Lightweight MultiprocessingΒΆ

Download: example_16_multiproc_context.py

This example shows you how to use a MultiprocContext.

import logging
import multiprocessing as mp
import os

from pypet import MultiprocContext, Trajectory


def manipulate_multiproc_safe(traj):
    """Target function that manipulates the trajectory.

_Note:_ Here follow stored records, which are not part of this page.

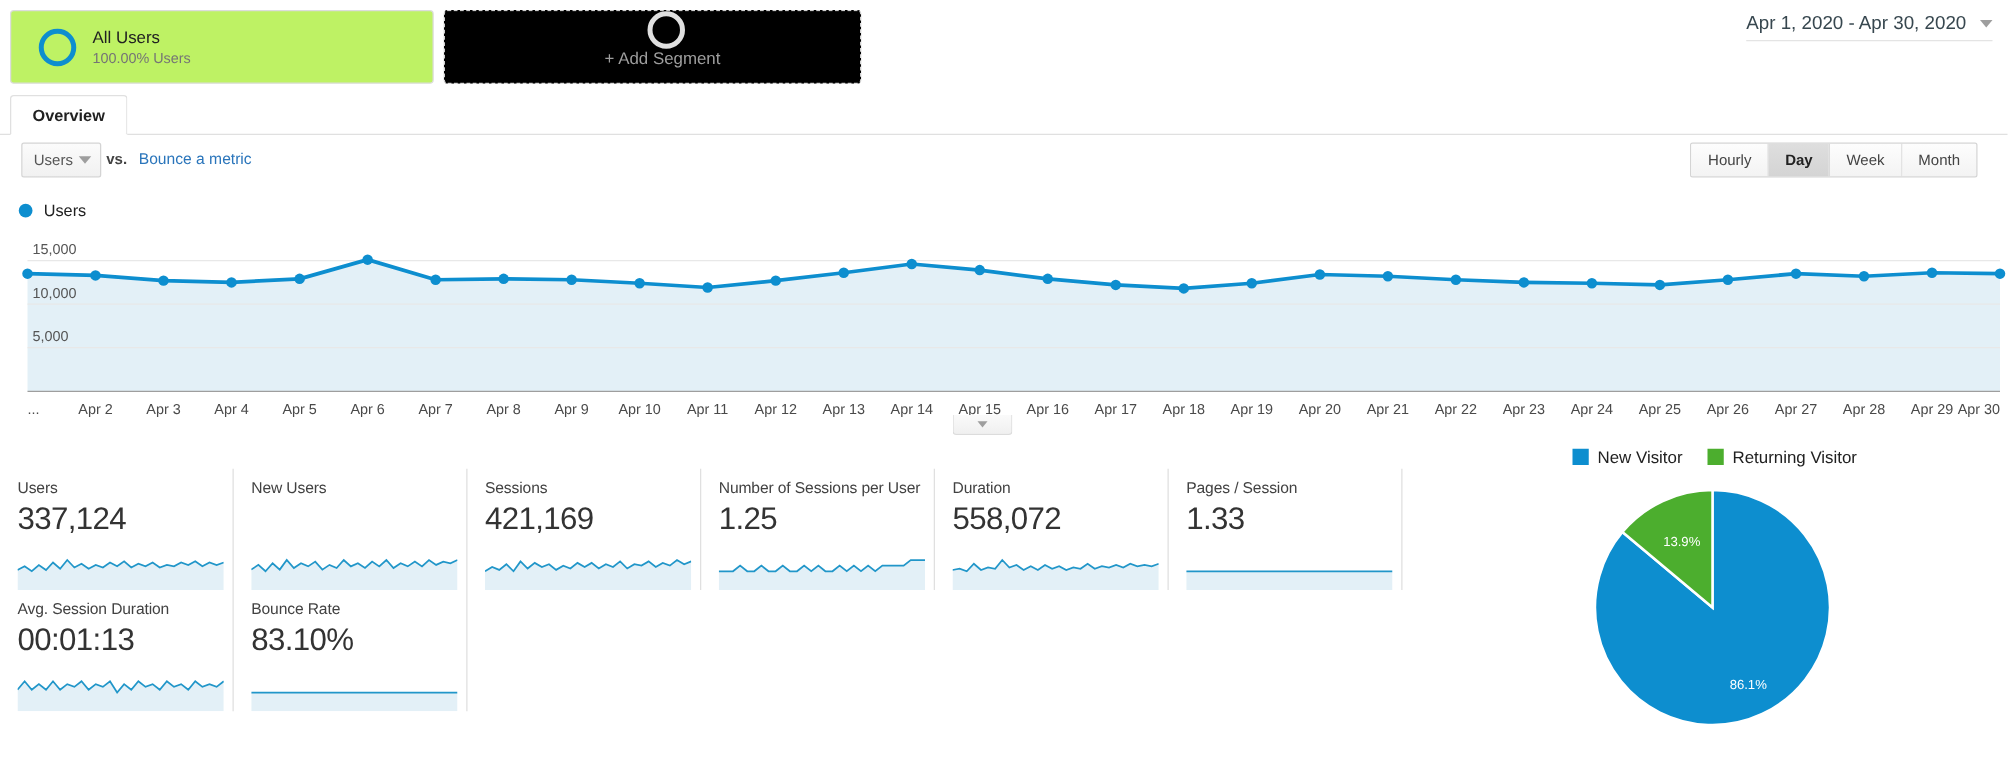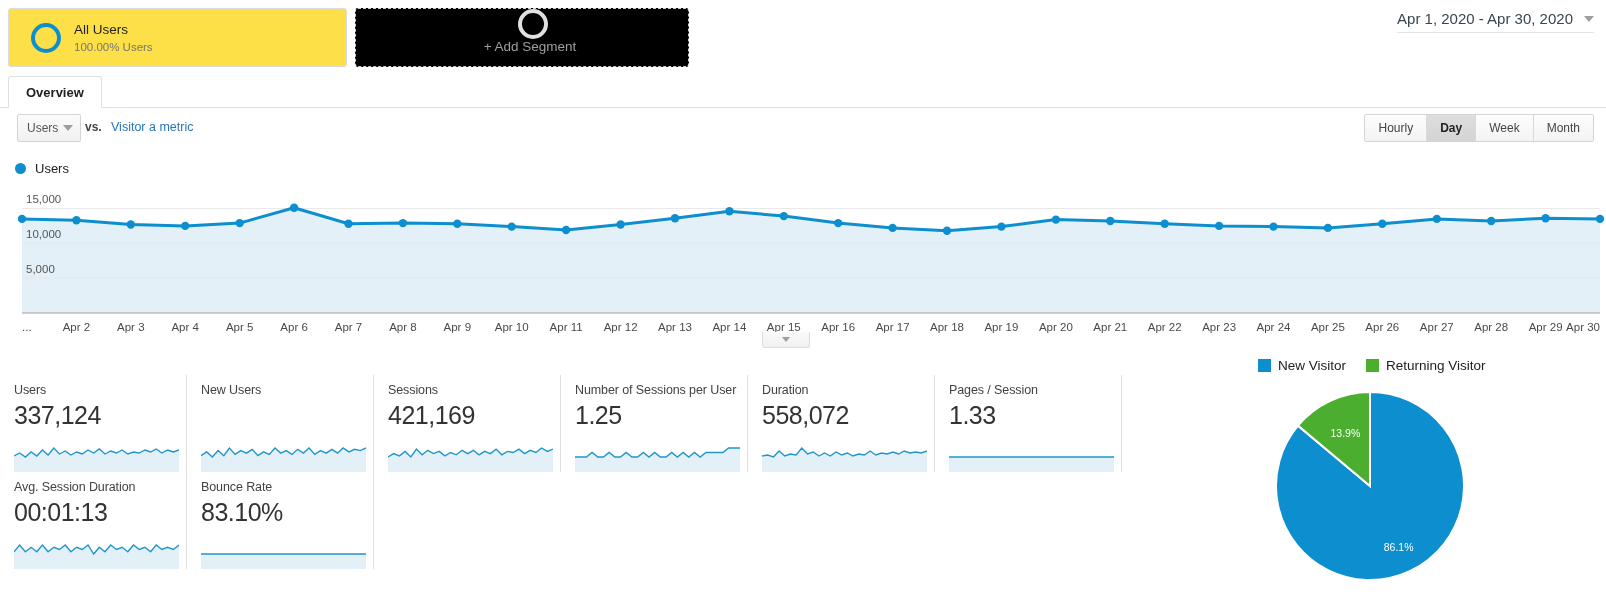"All Users" .segment-card { background: #fde047 -> #bef264 }
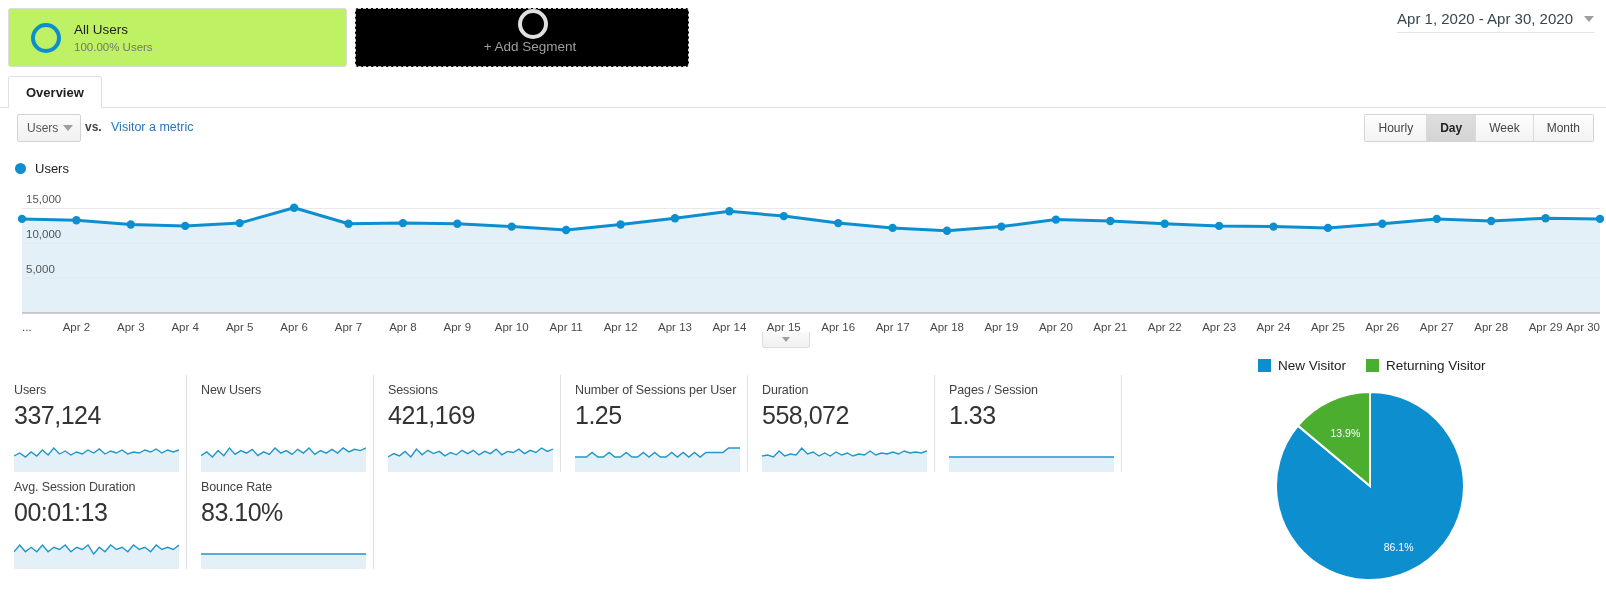"Visitor a metric" span { text: Visitor -> Bounce }
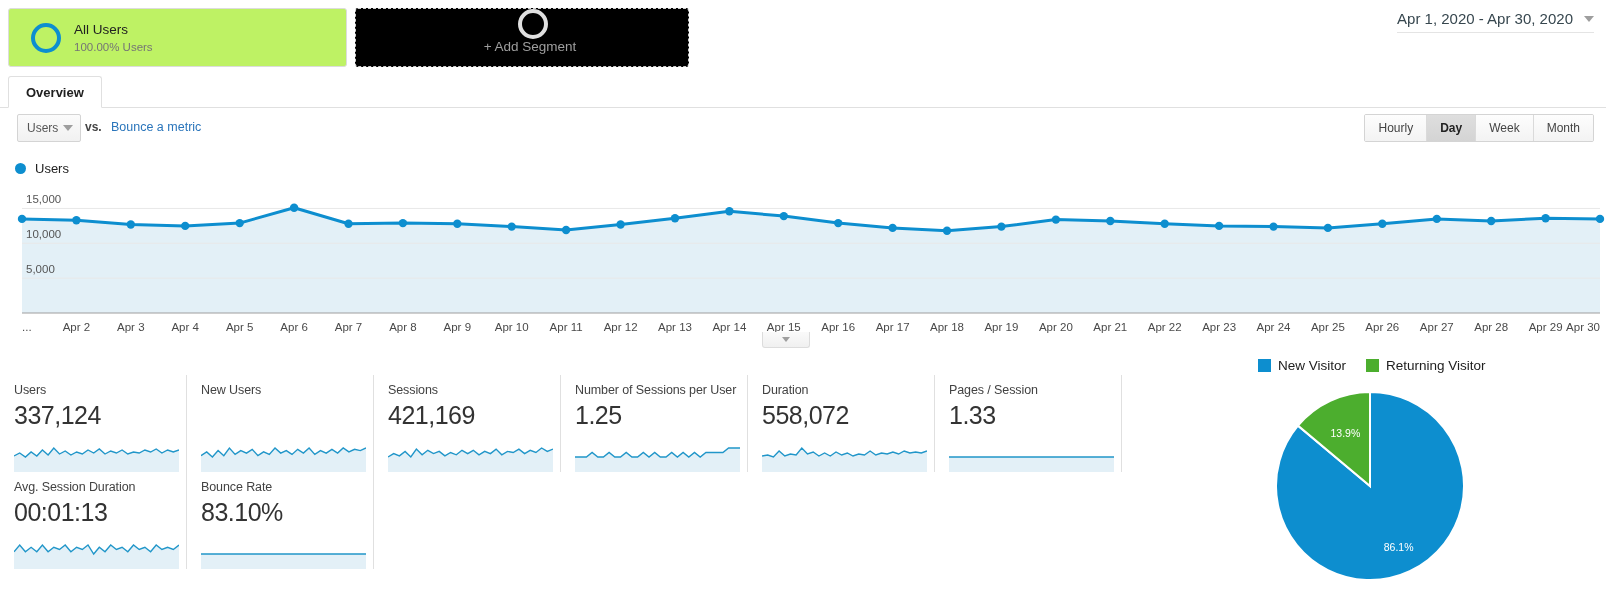"Hourly" #granularity { right: 12px -> 24px }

    Stores the current name of the process into the trajectory and
    **overwrites** previous settings.

    :param traj:

        Trajectory container with multiprocessing safe storage service

    """

    # Manipulate the data in the trajectory
    traj.last_process_name = mp.current_process().name
    # Store the manipulated data
    traj.results.f_store(store_data=3)  # Overwrites data on disk
    # Not recommended, here only for demonstration purposes :-)


def main():
    # We don't use an environment so we enable logging manually
    logging.basicConfig(level=logging.INFO)

    filename = os.path.join("hdf5", "example_16.hdf5")
    traj = Trajectory(filename=filename, overwrite_file=True)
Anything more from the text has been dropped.